--- RECORDS TO PROCESS ---

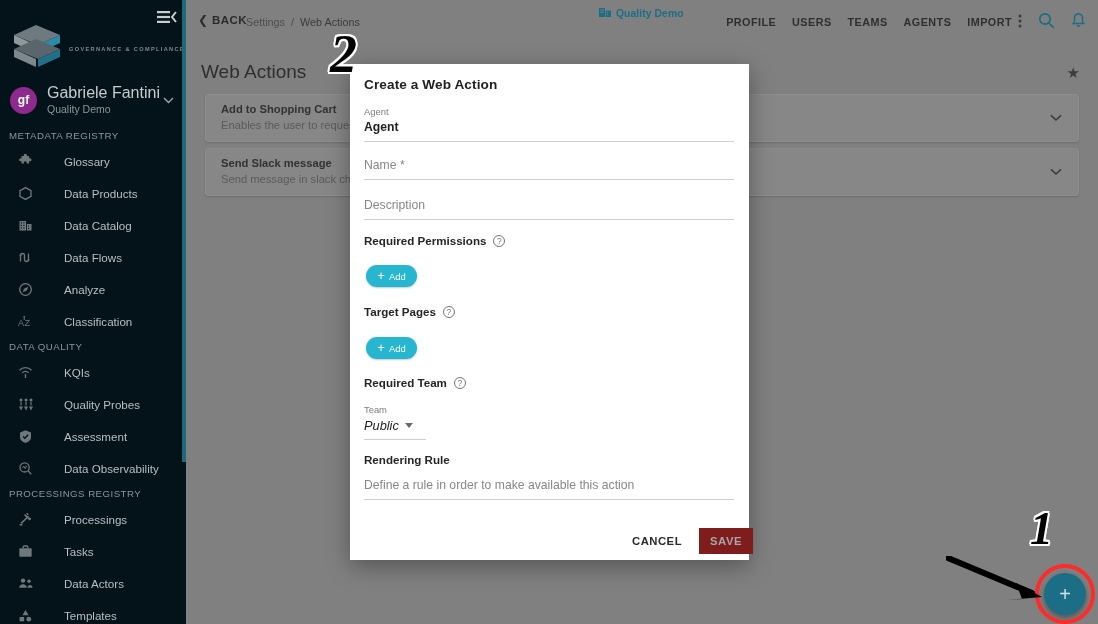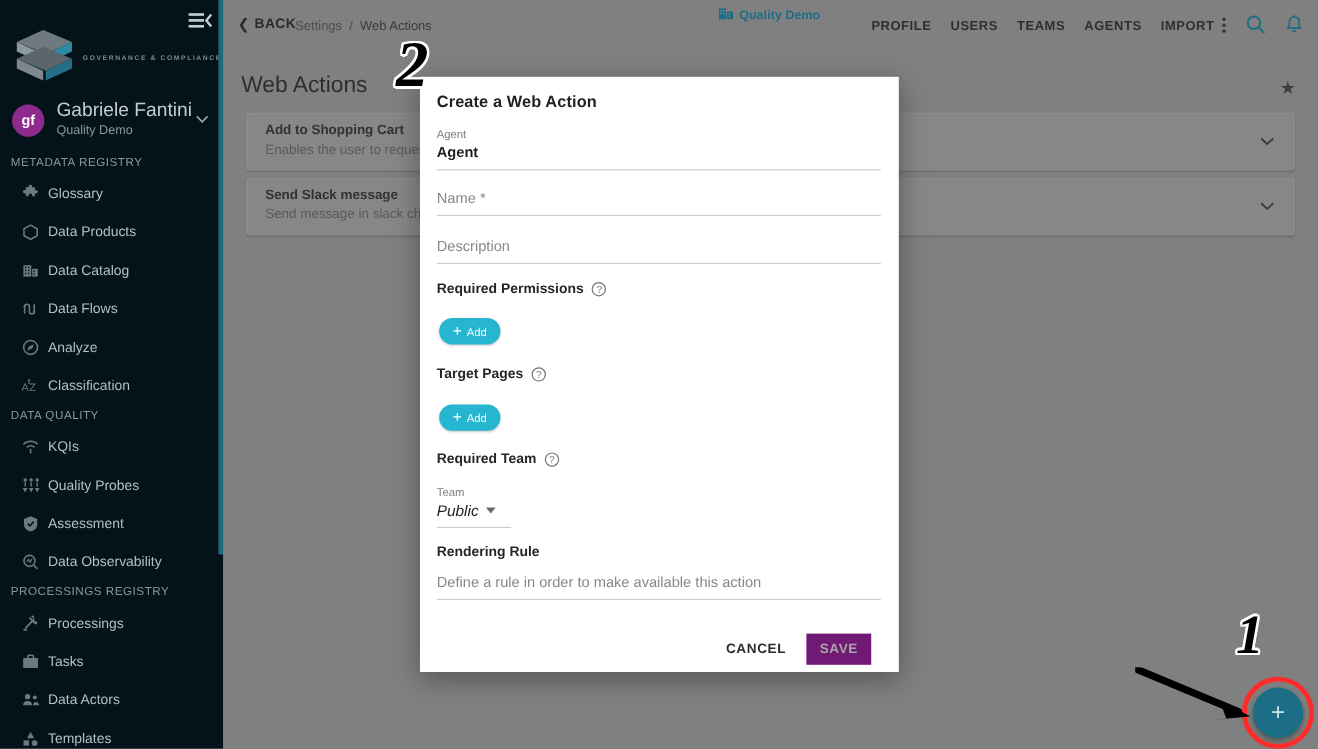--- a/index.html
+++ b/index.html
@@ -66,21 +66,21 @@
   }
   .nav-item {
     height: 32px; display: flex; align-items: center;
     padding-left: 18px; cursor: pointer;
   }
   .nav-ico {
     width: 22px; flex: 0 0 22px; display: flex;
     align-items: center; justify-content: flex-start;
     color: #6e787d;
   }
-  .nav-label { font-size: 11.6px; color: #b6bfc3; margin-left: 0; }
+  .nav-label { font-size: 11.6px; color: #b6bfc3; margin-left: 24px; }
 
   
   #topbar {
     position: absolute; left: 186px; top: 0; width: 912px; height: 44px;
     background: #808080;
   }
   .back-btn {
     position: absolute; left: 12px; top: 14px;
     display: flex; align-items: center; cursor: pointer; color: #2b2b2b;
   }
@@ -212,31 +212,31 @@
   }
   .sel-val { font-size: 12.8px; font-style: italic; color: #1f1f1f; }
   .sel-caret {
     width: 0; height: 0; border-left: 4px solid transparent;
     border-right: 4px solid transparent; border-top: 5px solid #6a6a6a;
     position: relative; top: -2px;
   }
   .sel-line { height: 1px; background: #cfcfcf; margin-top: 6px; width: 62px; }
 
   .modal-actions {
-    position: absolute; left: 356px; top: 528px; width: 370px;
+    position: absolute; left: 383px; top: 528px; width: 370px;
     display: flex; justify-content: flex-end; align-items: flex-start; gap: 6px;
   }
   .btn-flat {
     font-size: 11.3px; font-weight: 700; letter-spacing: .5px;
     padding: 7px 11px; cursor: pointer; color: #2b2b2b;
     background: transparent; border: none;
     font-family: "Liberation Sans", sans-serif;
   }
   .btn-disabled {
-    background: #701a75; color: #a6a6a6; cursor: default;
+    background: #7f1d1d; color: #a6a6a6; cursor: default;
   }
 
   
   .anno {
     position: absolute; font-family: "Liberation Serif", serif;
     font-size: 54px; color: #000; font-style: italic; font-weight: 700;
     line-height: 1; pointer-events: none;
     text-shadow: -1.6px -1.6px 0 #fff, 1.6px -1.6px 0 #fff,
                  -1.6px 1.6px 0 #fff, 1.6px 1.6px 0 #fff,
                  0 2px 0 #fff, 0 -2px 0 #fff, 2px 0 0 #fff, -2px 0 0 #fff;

---

• _WHAT TO WORK ON_
Locate the line that contains "#7f1d1d; color: #a6a6a6; cursor: default;", then please quote it and every line after it to the end of the entries above, exactly and with nothing else.

• _WRITTEN REPLY_
+    background: #7f1d1d; color: #a6a6a6; cursor: default;
   }
 
   
   .anno {
     position: absolute; font-family: "Liberation Serif", serif;
     font-size: 54px; color: #000; font-style: italic; font-weight: 700;
     line-height: 1; pointer-events: none;
     text-shadow: -1.6px -1.6px 0 #fff, 1.6px -1.6px 0 #fff,
                  -1.6px 1.6px 0 #fff, 1.6px 1.6px 0 #fff,
                  0 2px 0 #fff, 0 -2px 0 #fff, 2px 0 0 #fff, -2px 0 0 #fff;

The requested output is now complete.